I will be reading Owen this post again, in its final form. Maybe I will find out that it is not the final form… One thing is for sure, it is exciting to watch another writer emerge and find his wings.

0330191954_HDR
Owen uses his eyebrows a lot to communicate the affirmative

[Note: Owen’s voice is shown in BLOCK CAPS when his spelling/pointing is quoted, and in italics when his typing on keyboard is quoted.  Because typing a capital letter requires from him a 3 step process with caps lock, we generally do without capitalization at this stage.]

13 thoughts on ““My Story to Write” 

  1. Betsy April 15, 2019 / 9:52 am

    I haven’t seen a picture of Owen for a while. The first thing that struck me is that he looks so relaxed.

    Like

    • wystansimons April 21, 2019 / 12:24 pm

      That is so great to hear Betsy.
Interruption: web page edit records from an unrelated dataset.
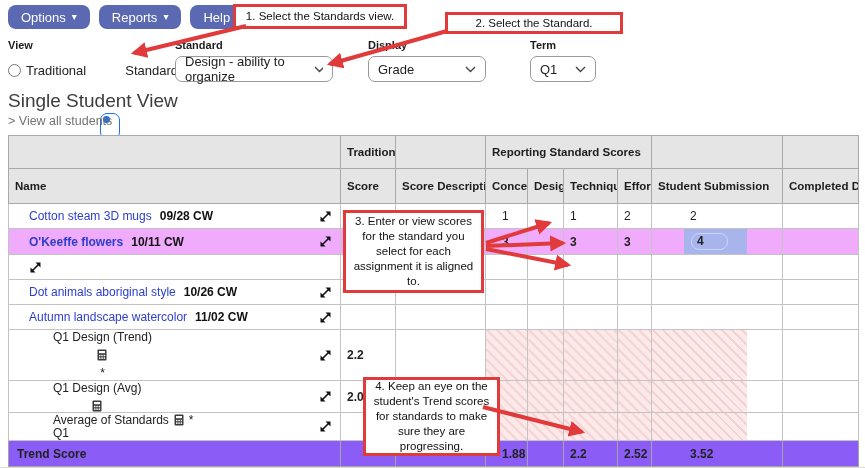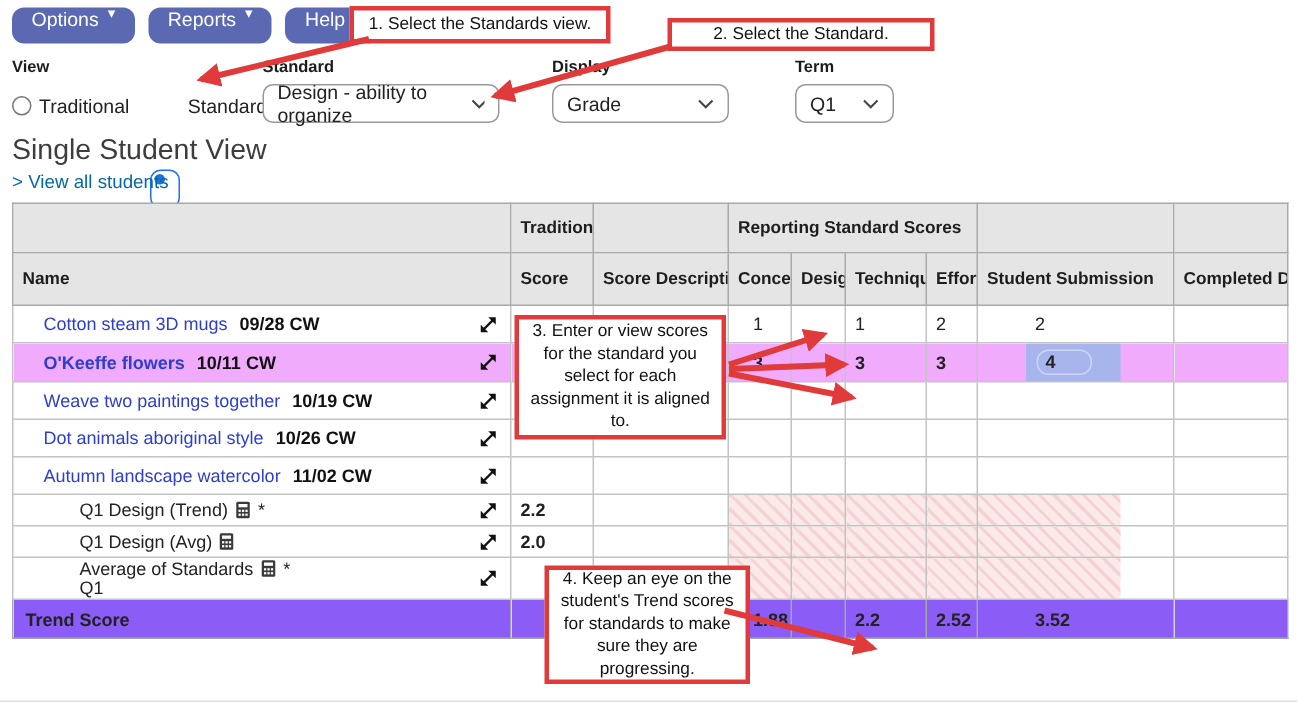"Options" .btn { align-items: none -> center }
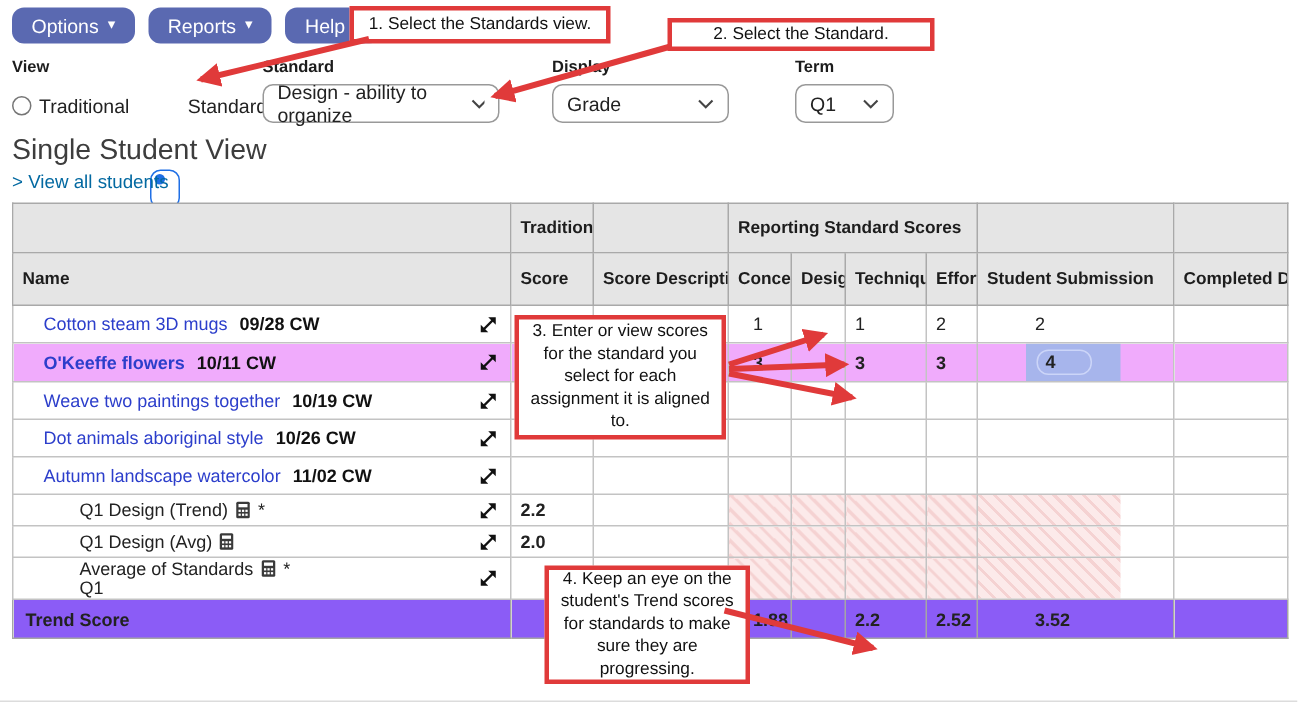"> View all students" .viewall { color: #0369a1 -> #737373 }
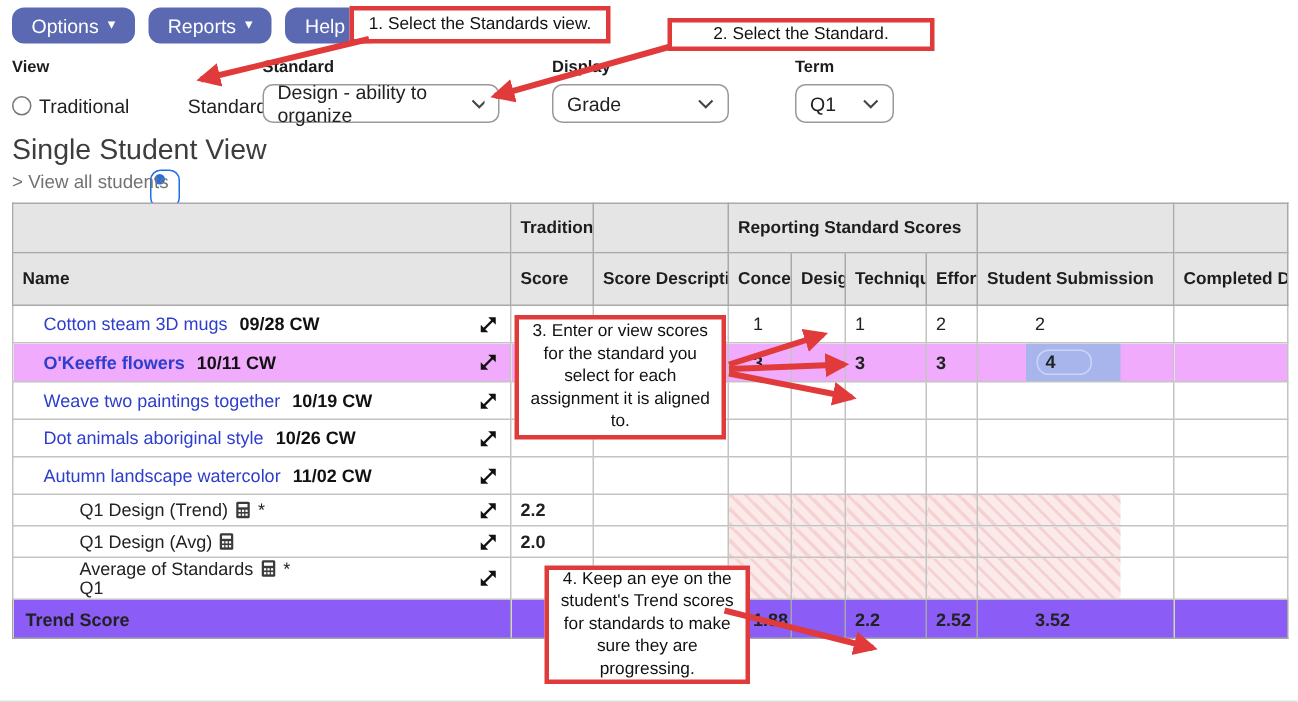"Weave two paintings together 10/19" span { html: <span><a>Weave two paintings together</a><span>10/19 CW</span></span> -> none }
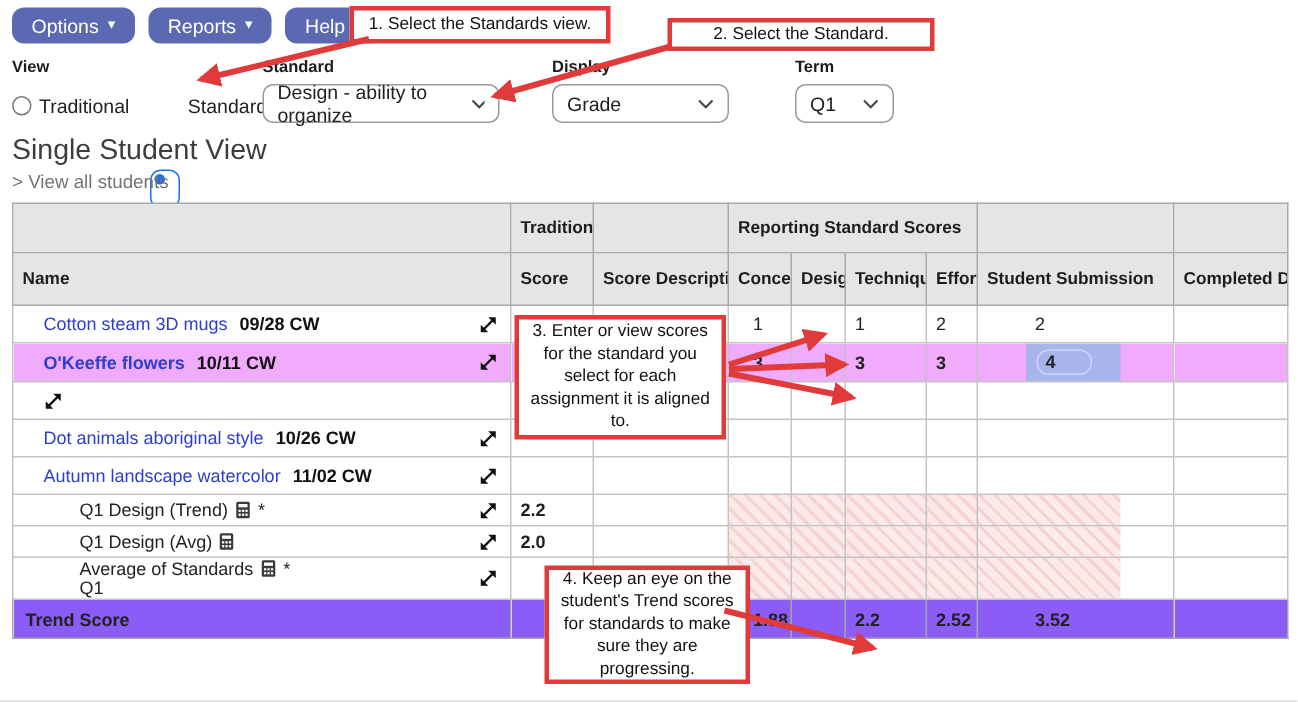"Q1 Design (Trend)" .sumlbl { flex-direction: none -> column }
It is really hard to evaluate this kind of stuff when you are with someone all the time – but I sense that something has changed/is changing and evolving for Owen that’s for sure. Wait til you see his new glasses!

      Like

      • Ann April 21, 2019 / 9:43 pm

        I had the same thought: he is so happy. He is so much more fully comfortable in his body. Inhabiting it.

        Like

  2. nabobs05@msn.com April 15, 2019 / 2:30 pm

    Thanks for this, Wystan. Amazing. When weighing the problem of Owen’s right to privacy and your need as a person/mother/writer, you might consider the impact your writing has on readers. Learning about Owen and about your life with him may help all sorts of people learn things they wouldn’t know without your blogs and who knows, perhaps help them with their own problems. – Aunt N.

    ________________________________

    Like

  3. Janice D Lumsden April 15, 2019 / 3:55 pm

    Love this Wystan. Thank you Owen, for sharing your journey with us.

    Like

  4. Dan April 15, 2019 / 10:08 pm

    Owen-

    Thank you for allowing your mom to write about your mutual story and joining her in doing so. It helps all of us grow and be more compassionate people and parents (for those of us with kids).

    With love and respect, Dan

    Like

  5. Cc April 16, 2019 / 6:12 pm

    This mom needs to realize that her son says no. No means no. Stop posting about your son’s life. He is aware and you should honor his choices.

    Like

    • wystansimons April 21, 2019 / 12:20 pm

      Dear Cc – I honor the way you respect the voiceless. Owen worked with me on this piece, and gave his “ok” for this post. I will be consulting him on anything I write about him hereafter. After thinking about it, I have decided that as long as he is comfortable with what is said, he will serve the world better to have his story known, than to live a life hidden from the world. So many people with special needs have lived that way, separated and cut off from the mainstream, and that is denying us all the beauty of contact with them, and them access to a life of use.
      Thank you for caring about this issue.
      Wystan

      Liked by 1 person

  6. Lori Odhner April 18, 2019 / 3:51 pm

    Waaa! I write about Ben too!! Sigh. Thanks for writing this.

    Like

  7. Gloria Wetzel April 23, 2019 / 7:41 pm

    I send you both much love and encouragement. I identify and recognize one another’s needs. Someone once said, “life doesn’t give us what we want necessarily but often what we need.” 🙏🏻💕

    Like

  8. Suzanne April 25, 2019 / 5:30 pm

    Simply beautiful, this dance that is evolving now that Owen can “move” together with you. A flower opening.